- **What you are asked to do**
All lines from the one containing "[338,527,364,541] off ->" through the final line of the listing below are to be retyped exactly; nothing else goes in the result.

- **Given data**
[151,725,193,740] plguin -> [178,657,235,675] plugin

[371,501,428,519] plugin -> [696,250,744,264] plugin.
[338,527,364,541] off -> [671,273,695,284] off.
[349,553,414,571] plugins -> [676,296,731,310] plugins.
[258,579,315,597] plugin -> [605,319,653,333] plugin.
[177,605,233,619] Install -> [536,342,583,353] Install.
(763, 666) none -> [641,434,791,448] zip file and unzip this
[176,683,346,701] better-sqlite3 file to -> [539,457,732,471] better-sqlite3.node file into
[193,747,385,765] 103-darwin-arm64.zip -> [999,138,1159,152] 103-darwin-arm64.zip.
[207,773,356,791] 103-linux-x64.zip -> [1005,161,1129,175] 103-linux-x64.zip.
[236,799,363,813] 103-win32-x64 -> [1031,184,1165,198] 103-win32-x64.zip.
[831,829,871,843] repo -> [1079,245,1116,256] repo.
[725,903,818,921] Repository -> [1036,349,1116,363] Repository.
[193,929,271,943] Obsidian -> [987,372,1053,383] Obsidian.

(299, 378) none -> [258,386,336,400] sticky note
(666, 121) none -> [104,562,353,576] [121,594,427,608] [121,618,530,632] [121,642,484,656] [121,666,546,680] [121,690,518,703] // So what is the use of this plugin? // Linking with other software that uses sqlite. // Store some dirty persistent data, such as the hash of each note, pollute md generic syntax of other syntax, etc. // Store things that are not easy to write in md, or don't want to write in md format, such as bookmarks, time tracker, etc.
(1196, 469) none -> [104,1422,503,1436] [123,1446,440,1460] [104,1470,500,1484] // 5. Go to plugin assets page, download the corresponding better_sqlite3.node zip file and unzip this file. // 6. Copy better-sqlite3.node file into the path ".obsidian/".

- **Output for this exercise**
[338,527,364,541] off -> [671,273,695,284] off.
[349,553,414,571] plugins -> [676,296,731,310] plugins.
[258,579,315,597] plugin -> [605,319,653,333] plugin.
[177,605,233,619] Install -> [536,342,583,353] Install.
(763, 666) none -> [641,434,791,448] zip file and unzip this
[176,683,346,701] better-sqlite3 file to -> [539,457,732,471] better-sqlite3.node file into
[193,747,385,765] 103-darwin-arm64.zip -> [999,138,1159,152] 103-darwin-arm64.zip.
[207,773,356,791] 103-linux-x64.zip -> [1005,161,1129,175] 103-linux-x64.zip.
[236,799,363,813] 103-win32-x64 -> [1031,184,1165,198] 103-win32-x64.zip.
[831,829,871,843] repo -> [1079,245,1116,256] repo.
[725,903,818,921] Repository -> [1036,349,1116,363] Repository.
[193,929,271,943] Obsidian -> [987,372,1053,383] Obsidian.

(299, 378) none -> [258,386,336,400] sticky note
(666, 121) none -> [104,562,353,576] [121,594,427,608] [121,618,530,632] [121,642,484,656] [121,666,546,680] [121,690,518,703] // So what is the use of this plugin? // Linking with other software that uses sqlite. // Store some dirty persistent data, such as the hash of each note, pollute md generic syntax of other syntax, etc. // Store things that are not easy to write in md, or don't want to write in md format, such as bookmarks, time tracker, etc.
(1196, 469) none -> [104,1422,503,1436] [123,1446,440,1460] [104,1470,500,1484] // 5. Go to plugin assets page, download the corresponding better_sqlite3.node zip file and unzip this file. // 6. Copy better-sqlite3.node file into the path ".obsidian/".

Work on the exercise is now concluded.